** TASK INPUTS **
--*--
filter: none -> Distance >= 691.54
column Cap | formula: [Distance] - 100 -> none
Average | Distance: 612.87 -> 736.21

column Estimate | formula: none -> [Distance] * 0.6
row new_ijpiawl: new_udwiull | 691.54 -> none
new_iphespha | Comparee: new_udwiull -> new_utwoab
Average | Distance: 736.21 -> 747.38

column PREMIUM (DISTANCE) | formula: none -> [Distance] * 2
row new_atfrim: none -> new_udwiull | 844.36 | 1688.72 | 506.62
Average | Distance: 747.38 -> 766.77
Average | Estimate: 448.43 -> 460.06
--*--
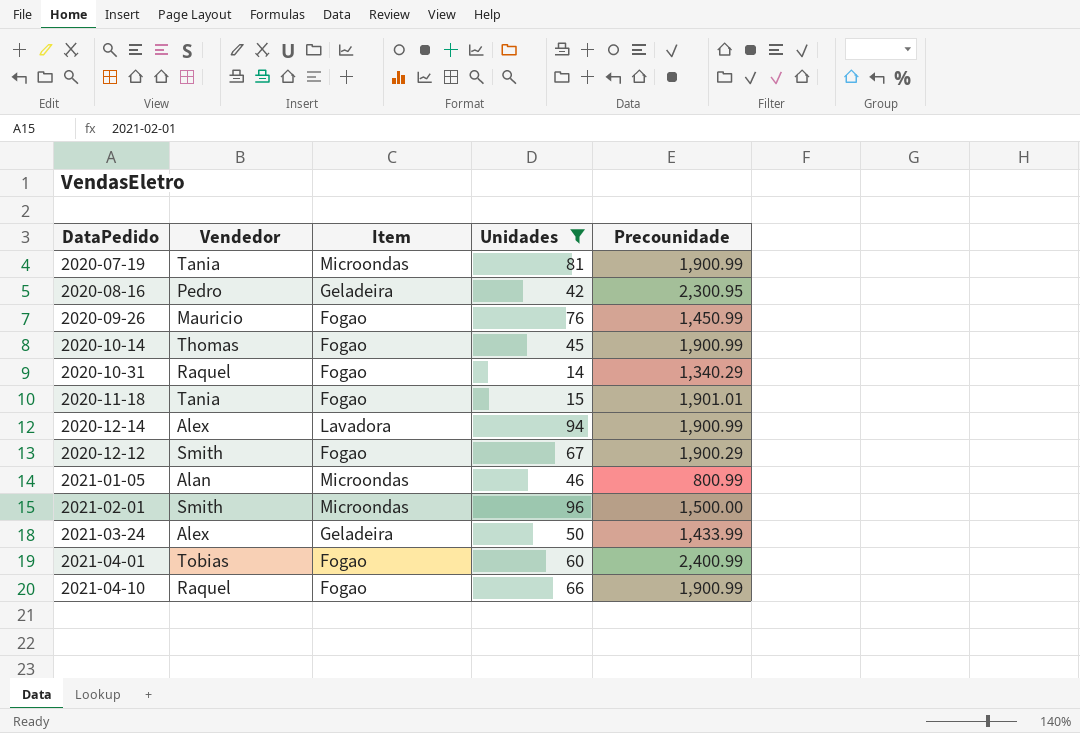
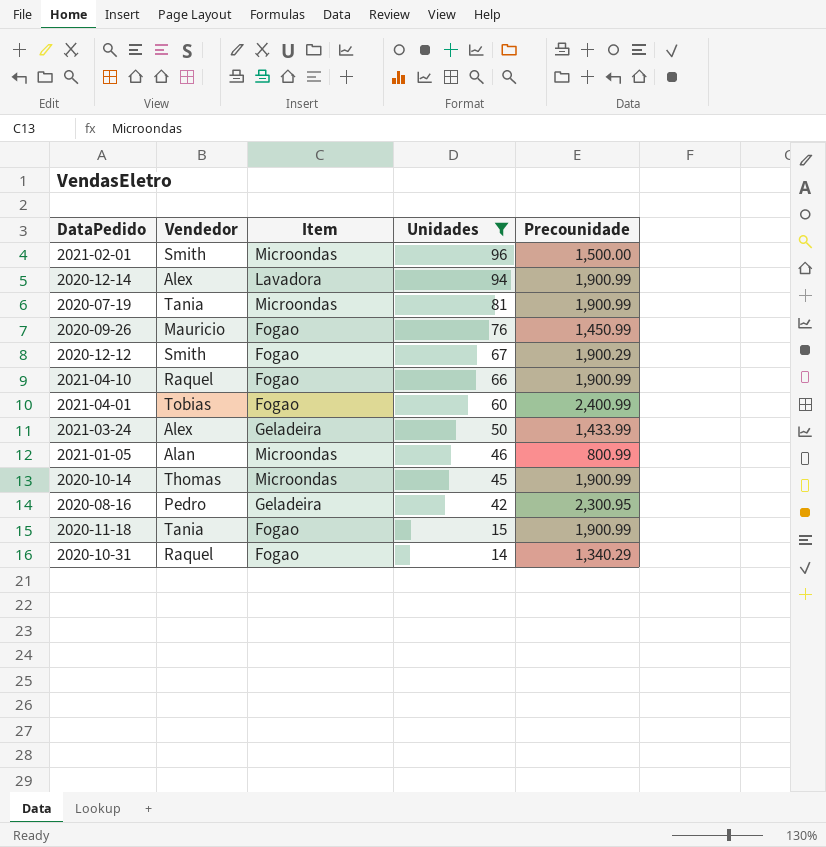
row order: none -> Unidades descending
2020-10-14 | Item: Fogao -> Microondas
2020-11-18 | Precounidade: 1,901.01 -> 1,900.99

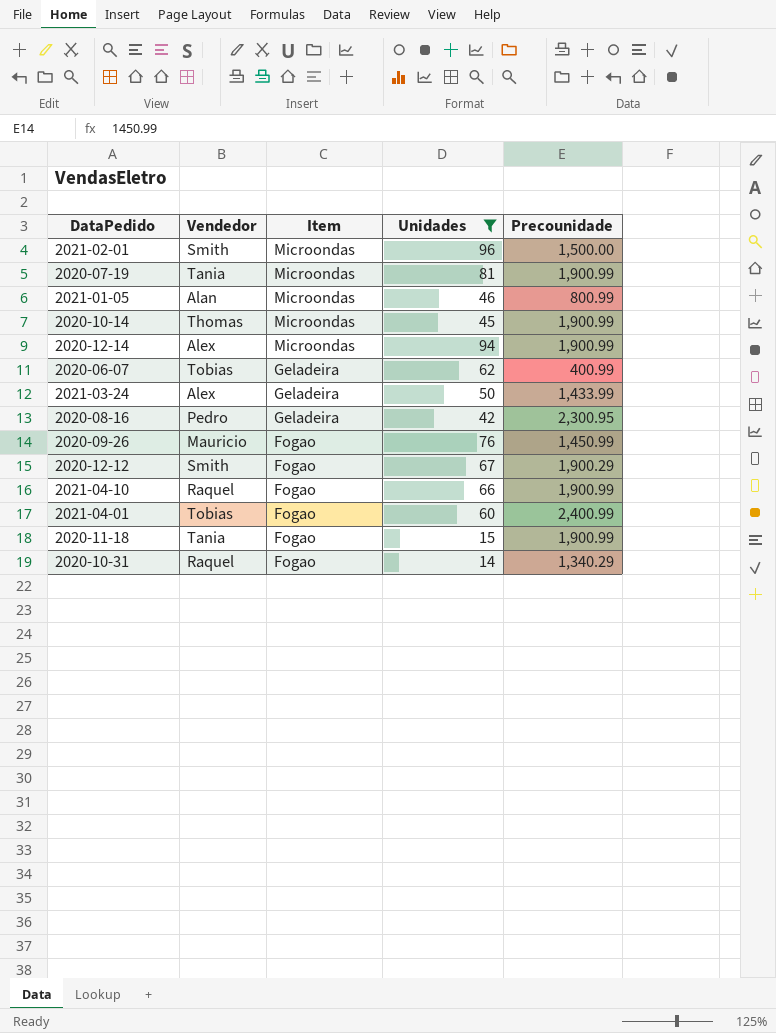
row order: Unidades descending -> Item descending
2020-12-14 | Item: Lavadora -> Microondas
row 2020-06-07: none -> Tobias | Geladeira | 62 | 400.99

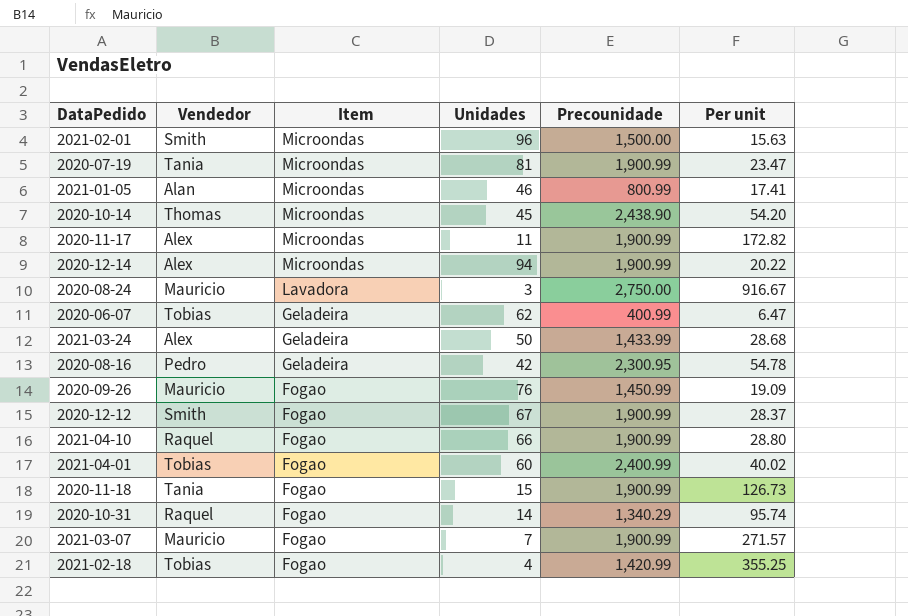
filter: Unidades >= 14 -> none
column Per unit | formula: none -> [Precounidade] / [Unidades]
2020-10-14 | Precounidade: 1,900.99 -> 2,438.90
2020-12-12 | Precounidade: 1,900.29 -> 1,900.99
--*--
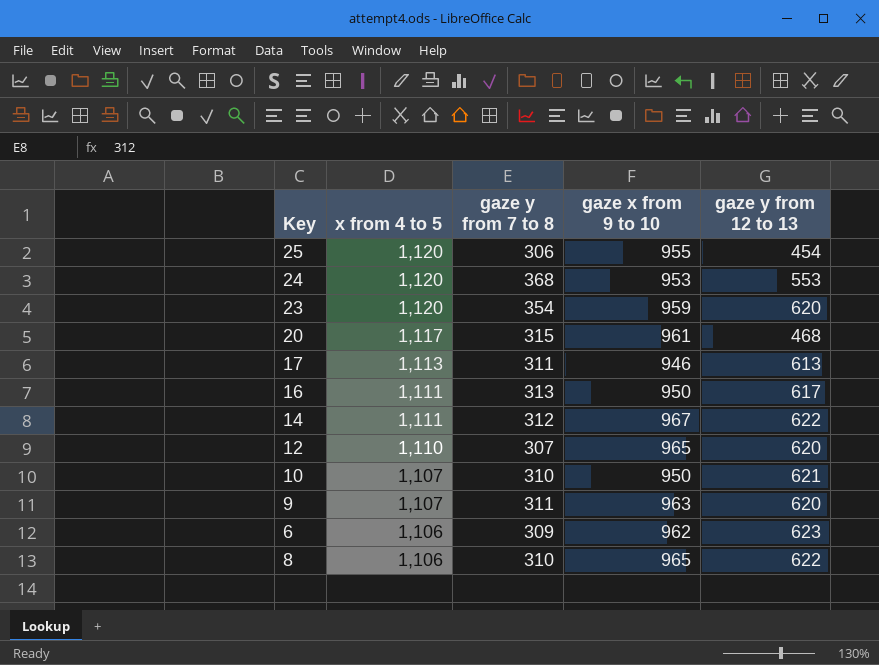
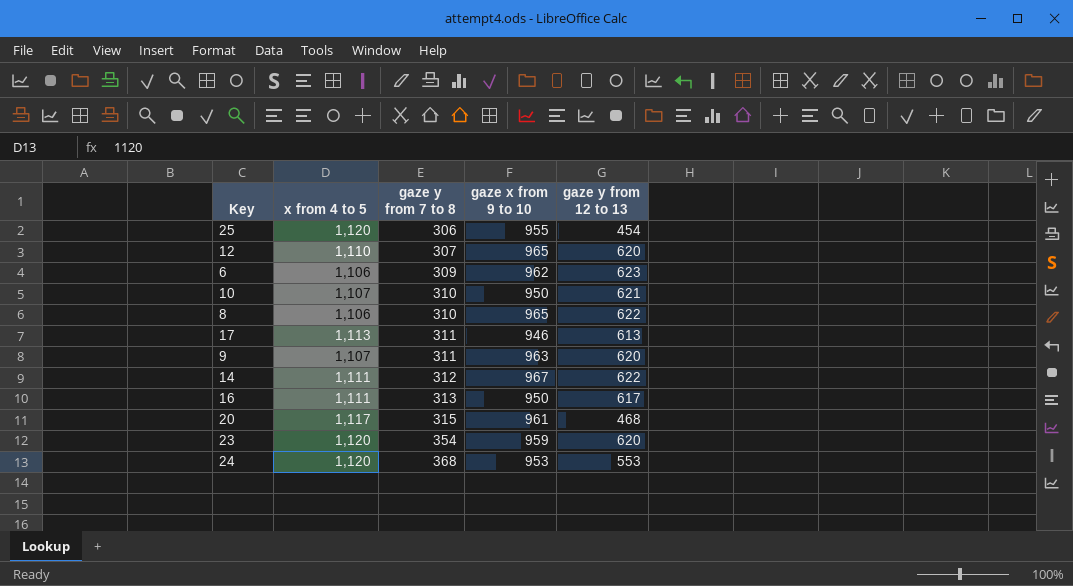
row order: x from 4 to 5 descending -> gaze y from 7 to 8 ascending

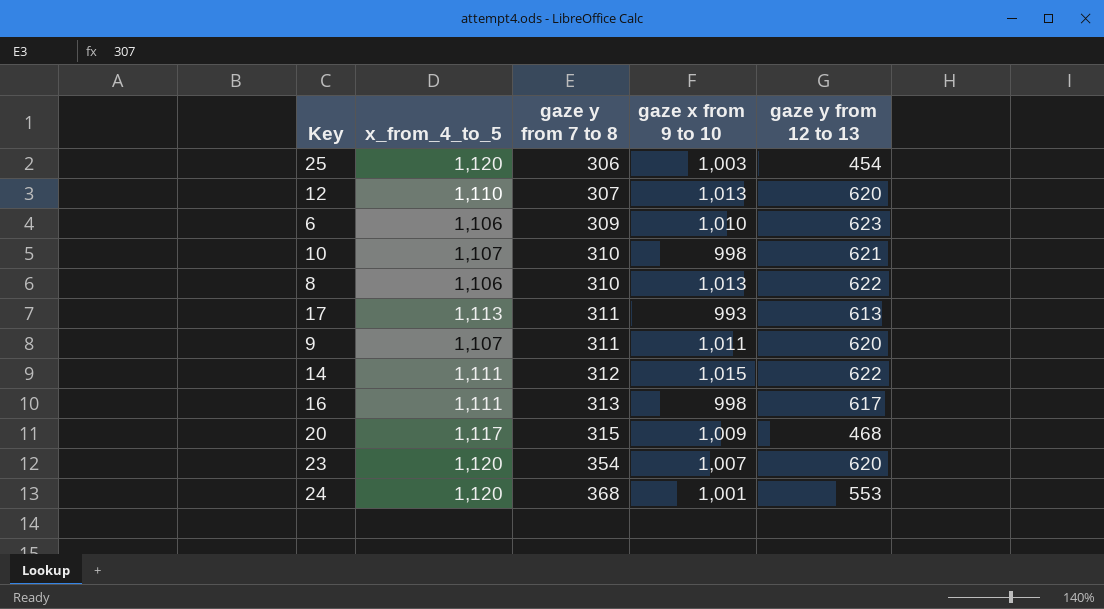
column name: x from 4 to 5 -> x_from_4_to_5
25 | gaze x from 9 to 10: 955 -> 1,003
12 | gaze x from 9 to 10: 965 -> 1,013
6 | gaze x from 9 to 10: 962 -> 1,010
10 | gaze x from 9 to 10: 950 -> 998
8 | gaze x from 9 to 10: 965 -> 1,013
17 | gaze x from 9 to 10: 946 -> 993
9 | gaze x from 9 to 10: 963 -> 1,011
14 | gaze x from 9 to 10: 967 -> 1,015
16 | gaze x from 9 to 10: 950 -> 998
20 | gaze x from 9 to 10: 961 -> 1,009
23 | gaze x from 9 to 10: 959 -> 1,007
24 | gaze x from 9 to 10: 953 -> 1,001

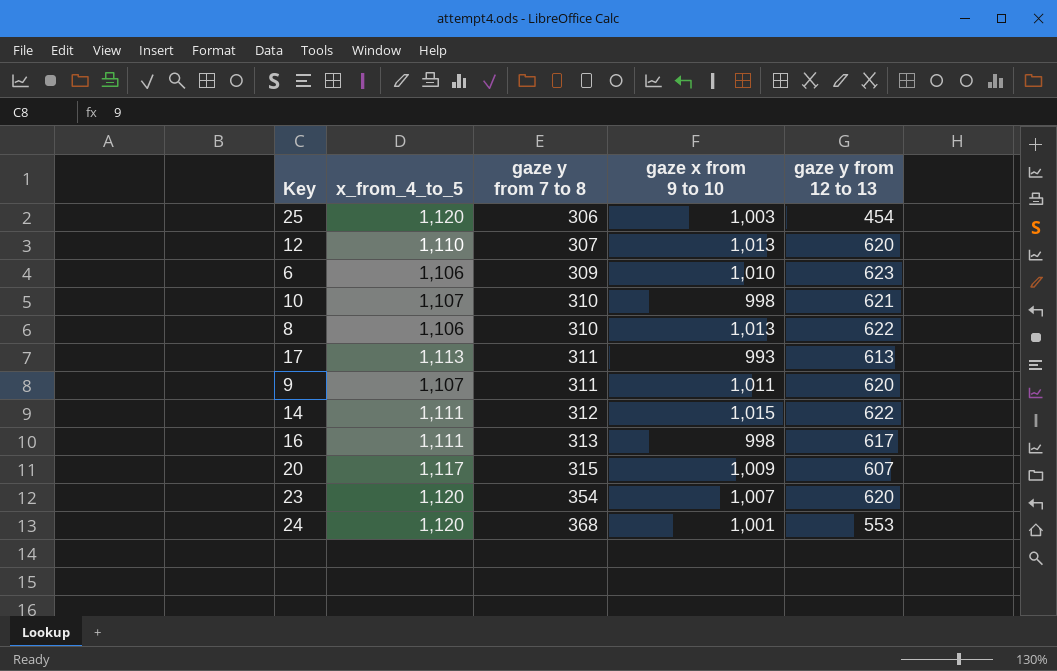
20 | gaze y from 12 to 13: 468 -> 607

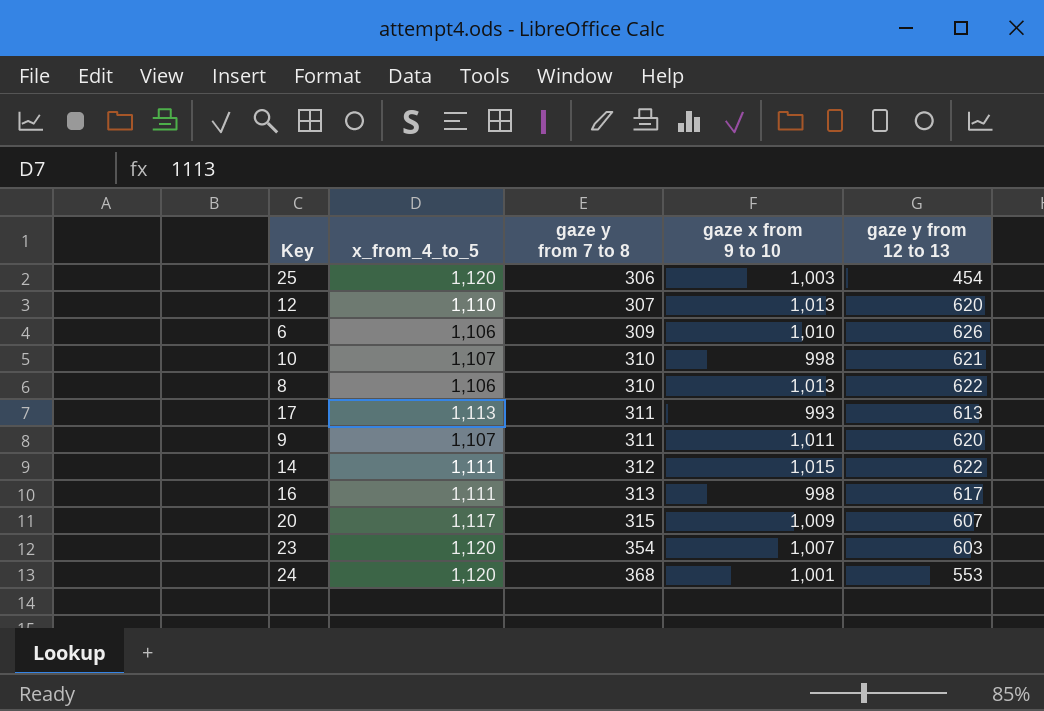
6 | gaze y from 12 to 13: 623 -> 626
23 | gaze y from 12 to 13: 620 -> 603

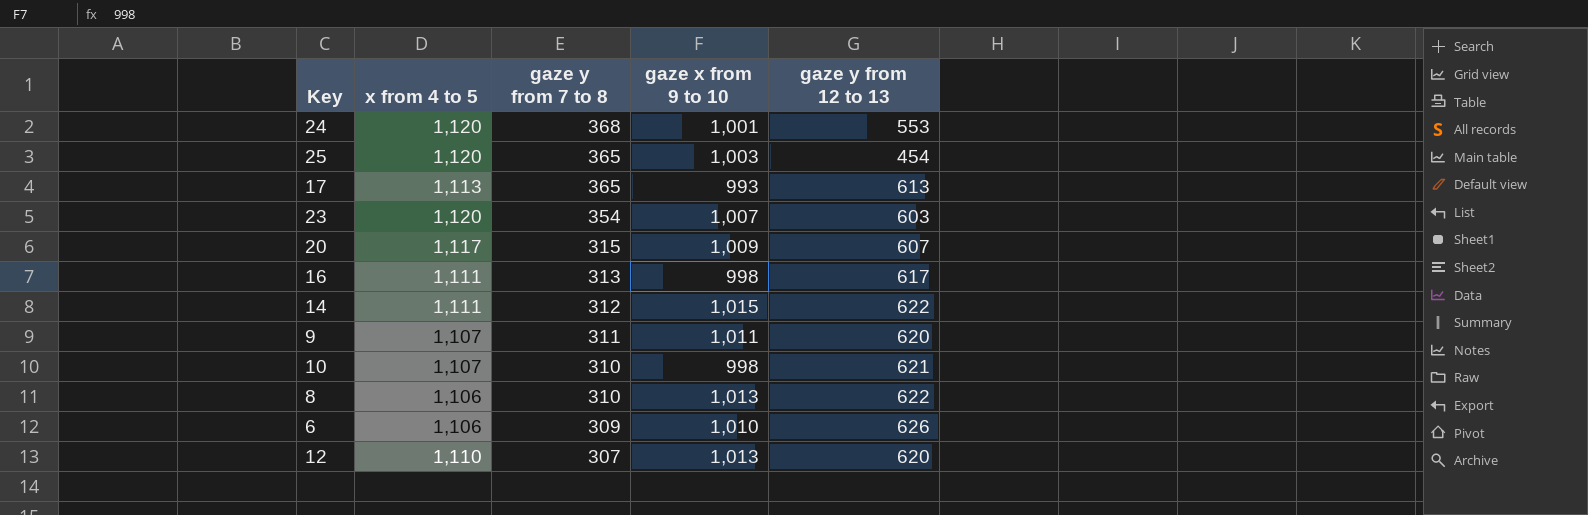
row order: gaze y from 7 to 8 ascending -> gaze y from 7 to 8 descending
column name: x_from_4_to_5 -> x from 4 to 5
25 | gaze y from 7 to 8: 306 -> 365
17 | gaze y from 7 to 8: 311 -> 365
--*--
Starting with the line that has "14 | gaze x from 9 to 10: 967 -> 1,015" and ending with the line that has "17 | gaze y from 7 to 8: 311 -> 365", repeat the lines above exactly, omitting every picture.

** EXERCISE RESULT **
14 | gaze x from 9 to 10: 967 -> 1,015
16 | gaze x from 9 to 10: 950 -> 998
20 | gaze x from 9 to 10: 961 -> 1,009
23 | gaze x from 9 to 10: 959 -> 1,007
24 | gaze x from 9 to 10: 953 -> 1,001

20 | gaze y from 12 to 13: 468 -> 607

6 | gaze y from 12 to 13: 623 -> 626
23 | gaze y from 12 to 13: 620 -> 603

row order: gaze y from 7 to 8 ascending -> gaze y from 7 to 8 descending
column name: x_from_4_to_5 -> x from 4 to 5
25 | gaze y from 7 to 8: 306 -> 365
17 | gaze y from 7 to 8: 311 -> 365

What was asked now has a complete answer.